How about sorting step, are you thinking to have MergeAppend
node for it beneath ModifyTable?

With Regards,
Amit Kapila.
EnterpriseDB: http://www.enterprisedb.com

Re: 9.5: UPDATE/DELETE .. ORDER BY .. LIMIT ..

From

Tom Lane

Date:

13 May 2014, 14:35:03

Amit Kapila <amit.kapila16@gmail.com> writes:
> How about sorting step, are you thinking to have MergeAppend
> node for it beneath ModifyTable?

Well yeah, that's pretty much the point.
        regards, tom lane

Re: 9.5: UPDATE/DELETE .. ORDER BY .. LIMIT ..

From

Rukh Meski

Date:

13 May 2014, 19:45:29

On Sun, May 11, 2014 at 4:47 PM, Tom Lane <tgl@sss.pgh.pa.us> wrote:
> The $64 question is whether we'd accept an implementation that fails
> if the target table has children (ie, is partitioned).  That seems
> to me to not be up to the project's usual quality expectations, but
> maybe if there's enough demand for a partial solution we should do so.
>
> It strikes me that a big part of the problem here is that the current
> support for this case assumes that the children don't all have the
> same rowtype.  Which is important if you think of "child table" as
> meaning "subclass in the OO sense".  But for ordinary partitioning
> cases it's just useless complexity, and ModifyTable isn't the only
> thing that suffers from that useless complexity.
>
> If we had a notion of "partitioned table" that involved a restriction
> that all the child tables have the exact same rowtype, we could implement
> UPDATE/DELETE in a much saner fashion --- just one plan tree, not one
> per child table --- and it would be possible to support UPDATE/DELETE
> ORDER BY LIMIT with no more work than for the single-table case.
> So that might shift the calculation as to whether we're willing to
> accept a partial implementation.

None of the use cases I have in mind would ever (have to) use this on
a parent table; in the worst case it might make sense to do it on the
child tables individually.  Personally, I think that just refusing to
operate on tables with children is a reasonable start.  I have no
interest in working on improving partitioning, but I don't think
pushing this feature back in the hopes that someone else will would
help anyone.

But definitely only my two cents on this issue.


♜

Re: 9.5: UPDATE/DELETE .. ORDER BY .. LIMIT ..

From

Amit Kapila

Date:

14 May 2014, 04:41:14

On Tue, May 13, 2014 at 8:04 PM, Tom Lane <tgl@sss.pgh.pa.us> wrote:
> Amit Kapila <amit.kapila16@gmail.com> writes:
>> How about sorting step, are you thinking to have MergeAppend
>> node for it beneath ModifyTable?
>
> Well yeah, that's pretty much the point.

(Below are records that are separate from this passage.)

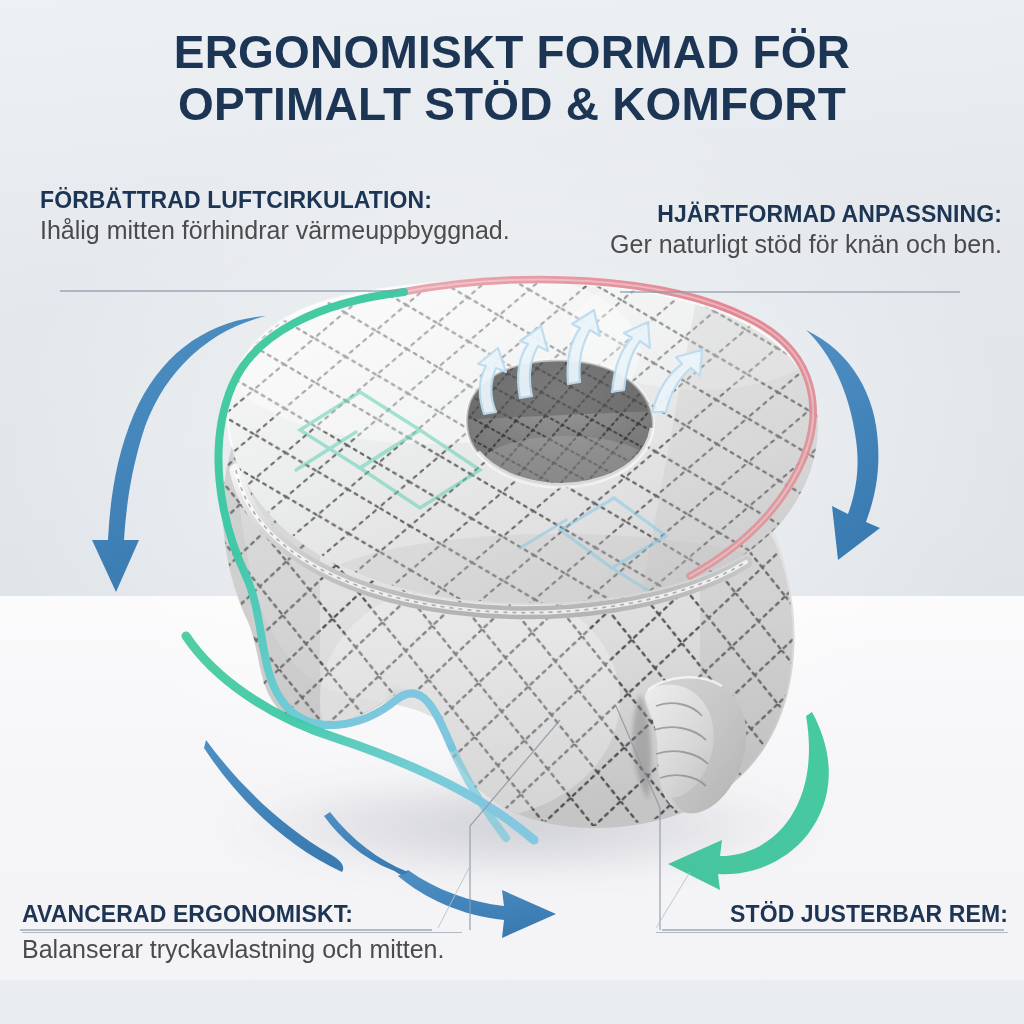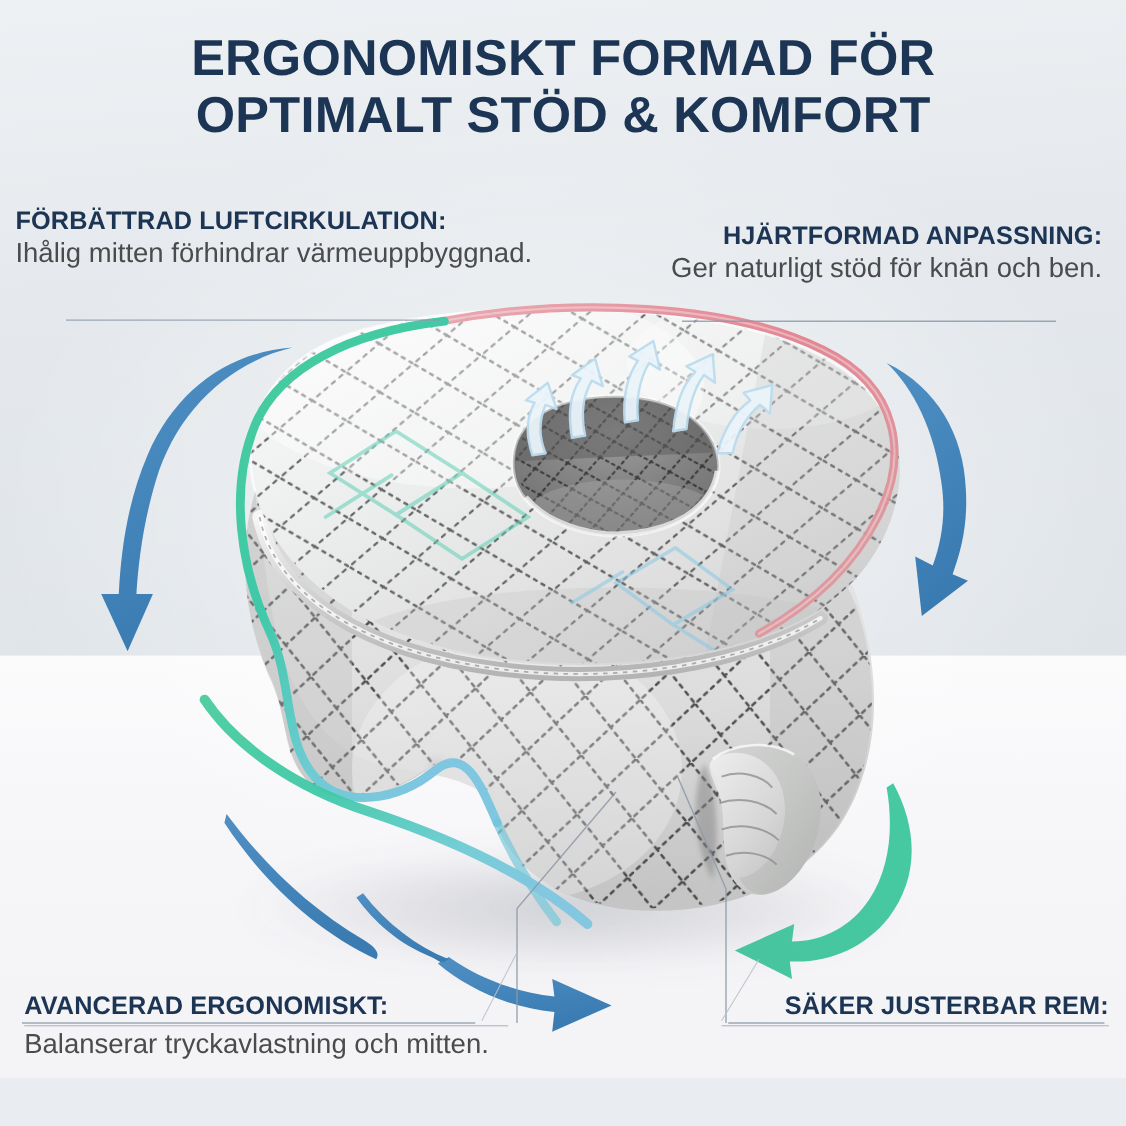--- a/index.html
+++ b/index.html
@@ -51,7 +51,7 @@
   }
   .rule{height:1px;background:#9aa6b4;opacity:.75;margin-top:4px;}
 
-  .cal-tl{left:14px;top:186px;width:496px;text-align:left;}
+  .cal-tl{left:40px;top:186px;width:496px;text-align:left;}
   .cal-tr{left:540px;top:200px;width:462px;text-align:right;}
   .cal-bl{left:22px;top:900px;width:440px;text-align:left;}
   .cal-br{left:656px;top:900px;width:352px;text-align:right;}

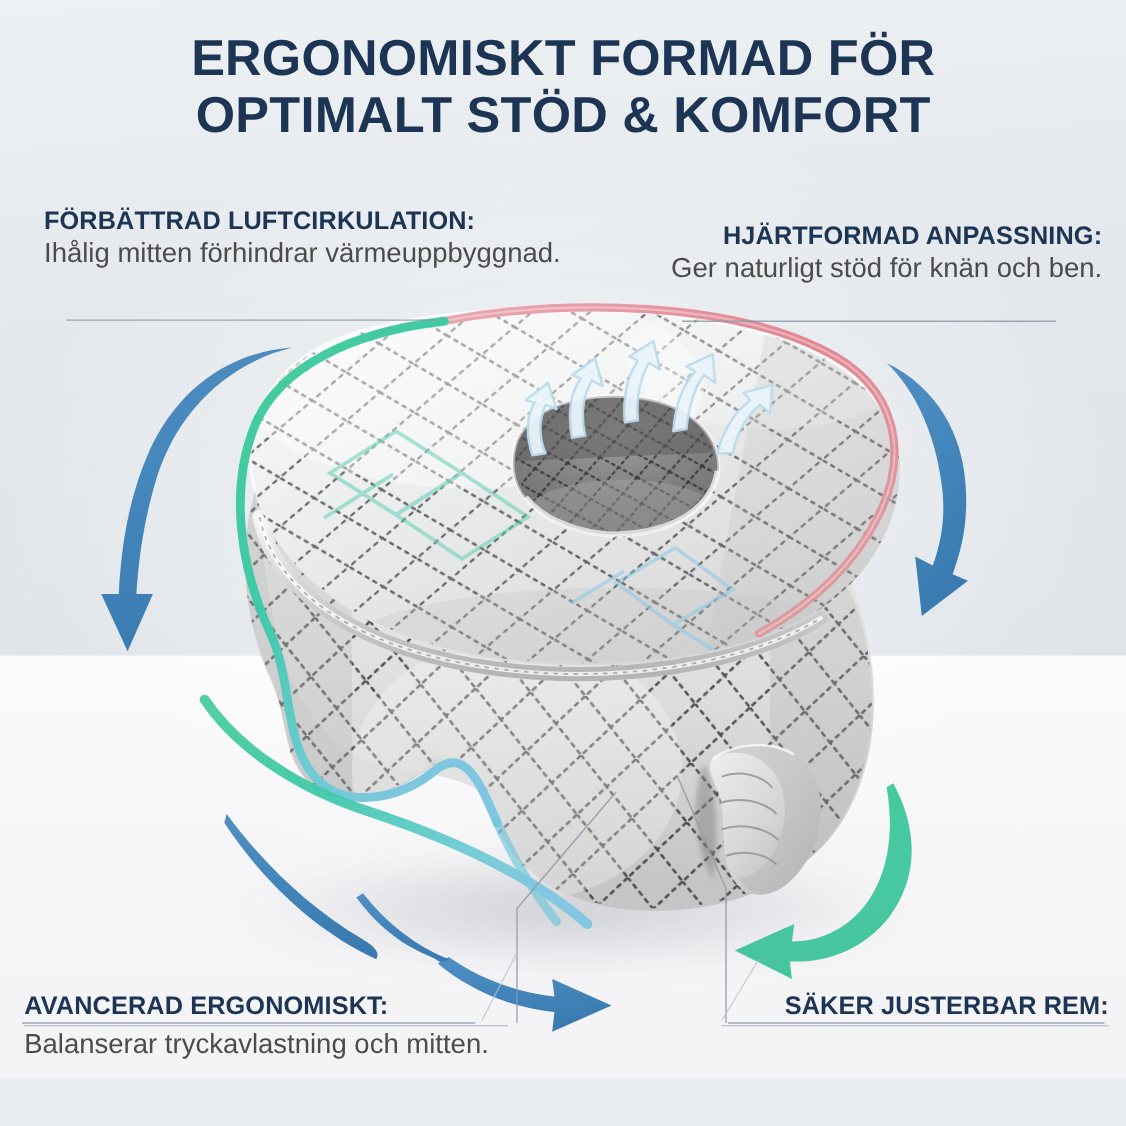--- a/index.html
+++ b/index.html
@@ -417,7 +417,7 @@
   </div>
 
   <div class="cal cal-br">
-    <div class="head">SÄKER JUSTERBAR REM:</div>
+    <div class="head">STÖD JUSTERBAR REM:</div>
     <div class="rule"></div>
   </div>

IIUC, the way new design will work is that for new tuple we will now
get tableoid+TID, modified column values as an input (for inheritance
tables we will get this for all child tables as well) for ModifyTable
and get old tuple (which in current case will be provided by MergeAppend
or in general by some scan node) from some node beneath the
ModifyTable.  It then matches the tableoid from old tuple with appropriate
tableoid incase of child tables and then form the new tuple for that
tableoid using old tuple and modified column values.
In this case can we safely assume that we will always get tableoid from
old tuple, ideally it should be there but just not sure and another minor
point is won't we get TID from old tuple (tuple we get from node beneath
ModifyTable), what's the need to pass for new tuple?

With Regards,
Amit Kapila.
EnterpriseDB: http://www.enterprisedb.com

Re: 9.5: UPDATE/DELETE .. ORDER BY .. LIMIT ..

From

Robert Haas

Date:

14 May 2014, 15:26:54

On Sun, May 11, 2014 at 12:47 PM, Tom Lane <tgl@sss.pgh.pa.us> wrote:
> Simon Riggs <simon@2ndQuadrant.com> writes:
>> On 11 May 2014 11:18, Andres Freund <andres@2ndquadrant.com> wrote:
>>> I don't know. I'd find UPDATE/DELETE ORDER BY something rather
>>> useful.
>
>> Perhaps if an index exists to provide an ordering that makes it clear
>> what this means, then yes.
>
> The $64 question is whether we'd accept an implementation that fails
> if the target table has children (ie, is partitioned).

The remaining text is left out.